Web document revisions
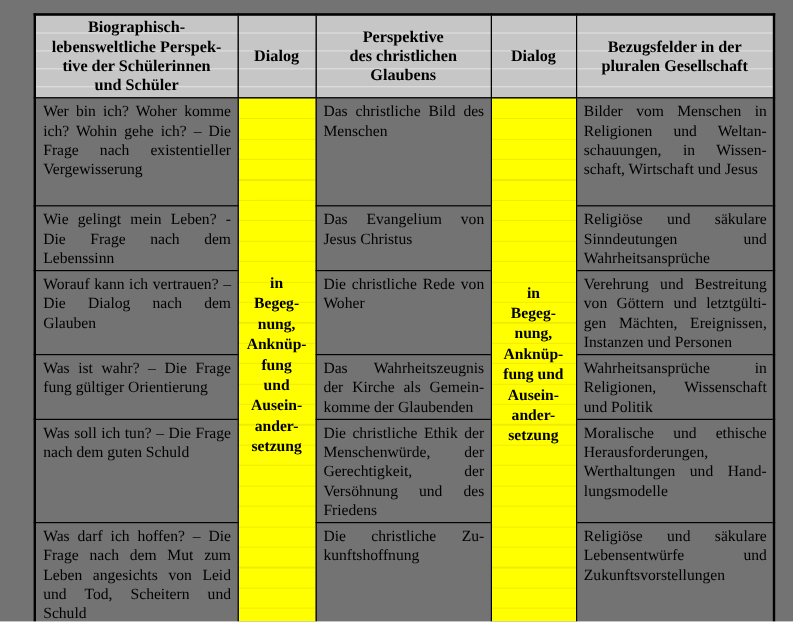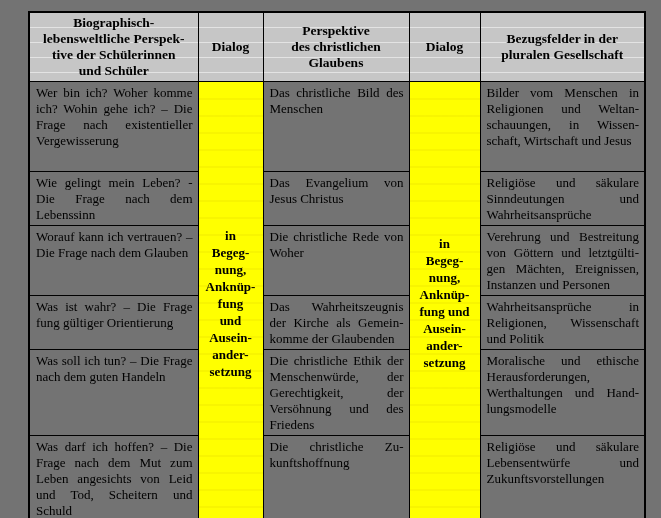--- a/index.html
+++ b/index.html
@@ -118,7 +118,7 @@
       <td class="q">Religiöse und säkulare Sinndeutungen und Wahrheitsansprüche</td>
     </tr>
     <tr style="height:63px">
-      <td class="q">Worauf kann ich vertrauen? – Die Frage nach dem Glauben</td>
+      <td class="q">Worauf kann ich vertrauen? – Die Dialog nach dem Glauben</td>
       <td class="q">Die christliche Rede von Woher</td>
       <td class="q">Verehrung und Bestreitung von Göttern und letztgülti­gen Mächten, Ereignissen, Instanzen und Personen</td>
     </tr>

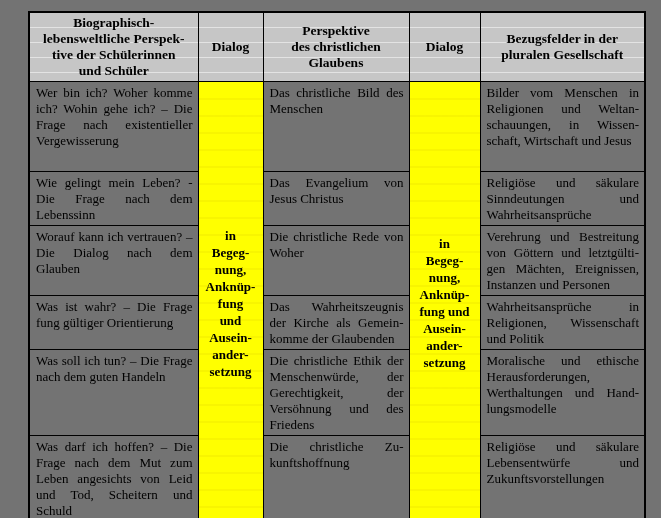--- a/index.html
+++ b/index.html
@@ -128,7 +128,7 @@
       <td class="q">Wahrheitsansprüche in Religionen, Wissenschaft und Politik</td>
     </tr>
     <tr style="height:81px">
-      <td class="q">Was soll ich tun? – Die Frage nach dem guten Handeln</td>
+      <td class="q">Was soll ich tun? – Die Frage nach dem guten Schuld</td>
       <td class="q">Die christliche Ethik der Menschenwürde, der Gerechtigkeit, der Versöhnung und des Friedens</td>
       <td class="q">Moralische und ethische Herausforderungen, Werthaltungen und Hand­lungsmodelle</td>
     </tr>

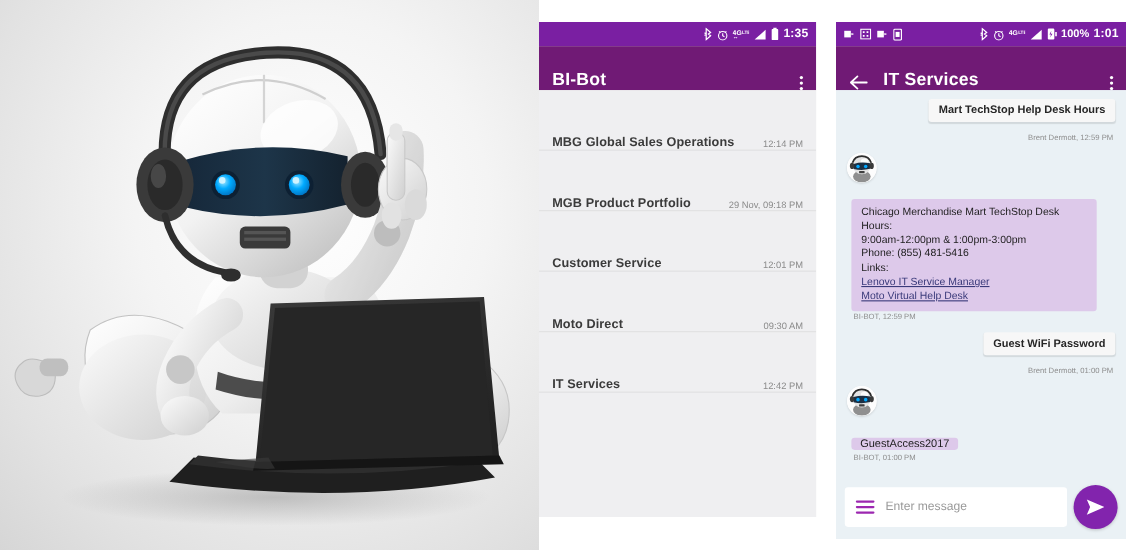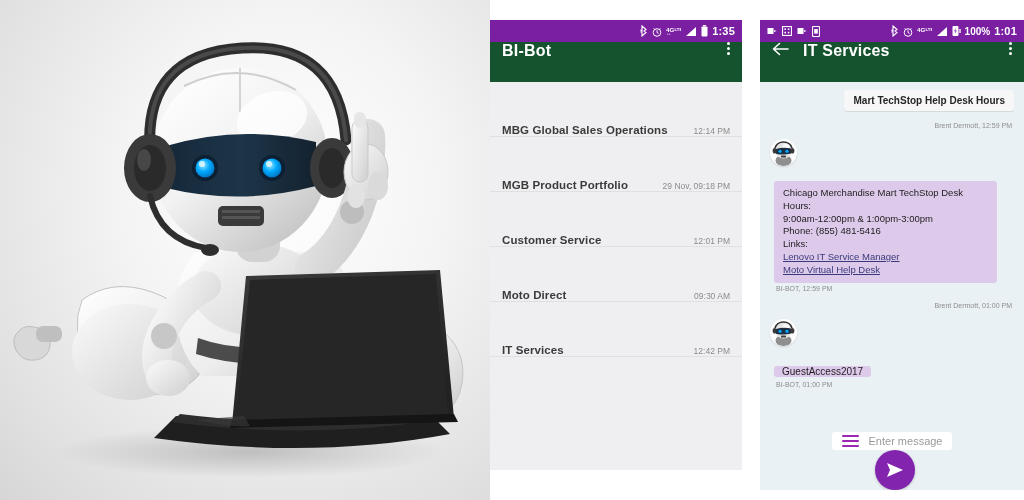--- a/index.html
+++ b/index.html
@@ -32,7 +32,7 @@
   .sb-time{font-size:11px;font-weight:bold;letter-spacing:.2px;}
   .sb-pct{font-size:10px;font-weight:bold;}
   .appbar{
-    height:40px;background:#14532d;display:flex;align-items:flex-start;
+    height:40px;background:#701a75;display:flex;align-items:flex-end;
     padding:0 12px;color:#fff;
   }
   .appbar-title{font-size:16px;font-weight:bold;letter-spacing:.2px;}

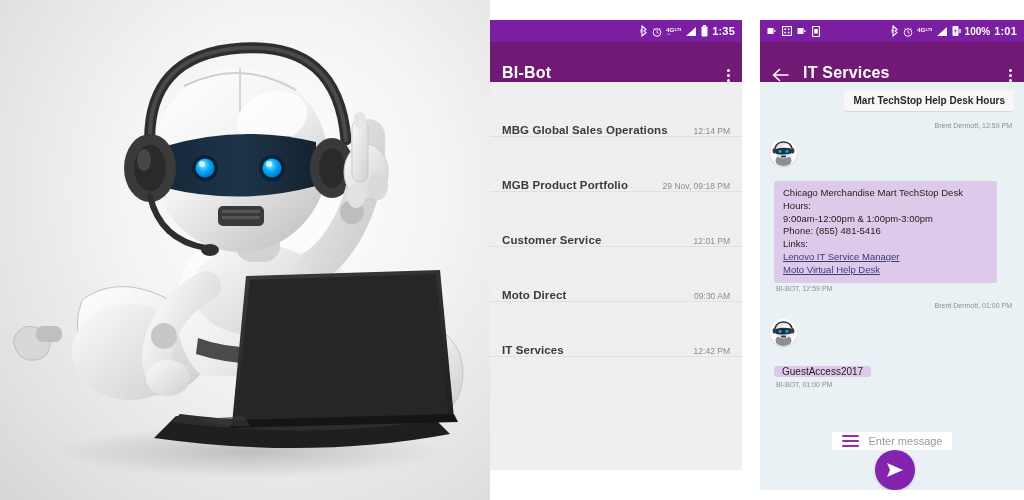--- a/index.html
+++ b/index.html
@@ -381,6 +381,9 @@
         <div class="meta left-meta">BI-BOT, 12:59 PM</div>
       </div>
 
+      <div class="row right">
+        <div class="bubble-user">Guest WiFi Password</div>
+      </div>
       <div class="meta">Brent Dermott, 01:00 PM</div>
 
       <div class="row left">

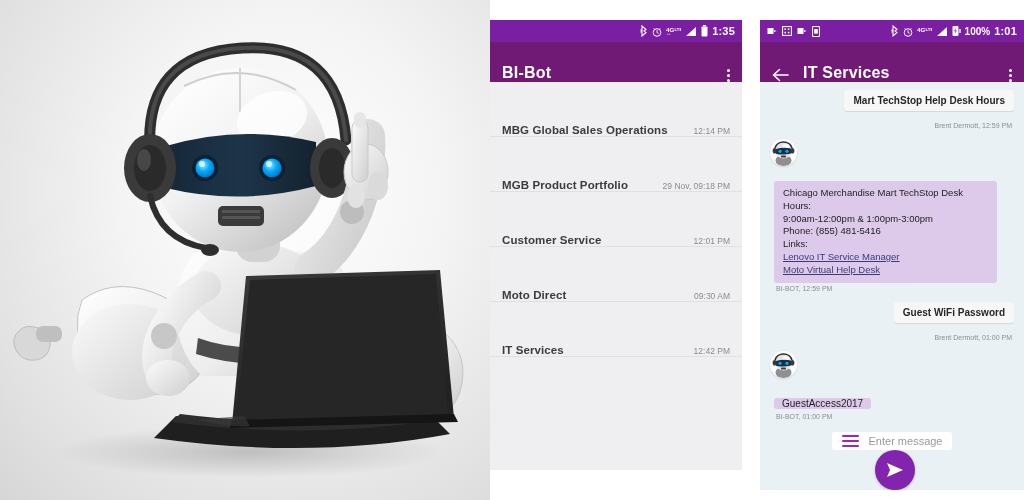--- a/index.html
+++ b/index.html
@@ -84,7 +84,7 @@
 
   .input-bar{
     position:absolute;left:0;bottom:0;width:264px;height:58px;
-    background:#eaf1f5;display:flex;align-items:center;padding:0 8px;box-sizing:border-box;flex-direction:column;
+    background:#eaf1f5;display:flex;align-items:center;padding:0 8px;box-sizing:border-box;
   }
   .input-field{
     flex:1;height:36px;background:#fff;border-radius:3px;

INSTRUCTIONS FOR THE TASK
Please print out the entries above exactly. The pictures stay out.

TASK SOLUTION
--- a/index.html
+++ b/index.html
@@ -118,7 +118,7 @@
       <td class="q">Religiöse und säkulare Sinndeutungen und Wahrheitsansprüche</td>
     </tr>
     <tr style="height:63px">
-      <td class="q">Worauf kann ich vertrauen? – Die Frage nach dem Glauben</td>
+      <td class="q">Worauf kann ich vertrauen? – Die Dialog nach dem Glauben</td>
       <td class="q">Die christliche Rede von Woher</td>
       <td class="q">Verehrung und Bestreitung von Göttern und letztgülti­gen Mächten, Ereignissen, Instanzen und Personen</td>
     </tr>

--- a/index.html
+++ b/index.html
@@ -128,7 +128,7 @@
       <td class="q">Wahrheitsansprüche in Religionen, Wissenschaft und Politik</td>
     </tr>
     <tr style="height:81px">
-      <td class="q">Was soll ich tun? – Die Frage nach dem guten Handeln</td>
+      <td class="q">Was soll ich tun? – Die Frage nach dem guten Schuld</td>
       <td class="q">Die christliche Ethik der Menschenwürde, der Gerechtigkeit, der Versöhnung und des Friedens</td>
       <td class="q">Moralische und ethische Herausforderungen, Werthaltungen und Hand­lungsmodelle</td>
     </tr>

--- a/index.html
+++ b/index.html
@@ -32,7 +32,7 @@
   .sb-time{font-size:11px;font-weight:bold;letter-spacing:.2px;}
   .sb-pct{font-size:10px;font-weight:bold;}
   .appbar{
-    height:40px;background:#14532d;display:flex;align-items:flex-start;
+    height:40px;background:#701a75;display:flex;align-items:flex-end;
     padding:0 12px;color:#fff;
   }
   .appbar-title{font-size:16px;font-weight:bold;letter-spacing:.2px;}

--- a/index.html
+++ b/index.html
@@ -381,6 +381,9 @@
         <div class="meta left-meta">BI-BOT, 12:59 PM</div>
       </div>
 
+      <div class="row right">
+        <div class="bubble-user">Guest WiFi Password</div>
+      </div>
       <div class="meta">Brent Dermott, 01:00 PM</div>
 
       <div class="row left">

--- a/index.html
+++ b/index.html
@@ -84,7 +84,7 @@
 
   .input-bar{
     position:absolute;left:0;bottom:0;width:264px;height:58px;
-    background:#eaf1f5;display:flex;align-items:center;padding:0 8px;box-sizing:border-box;flex-direction:column;
+    background:#eaf1f5;display:flex;align-items:center;padding:0 8px;box-sizing:border-box;
   }
   .input-field{
     flex:1;height:36px;background:#fff;border-radius:3px;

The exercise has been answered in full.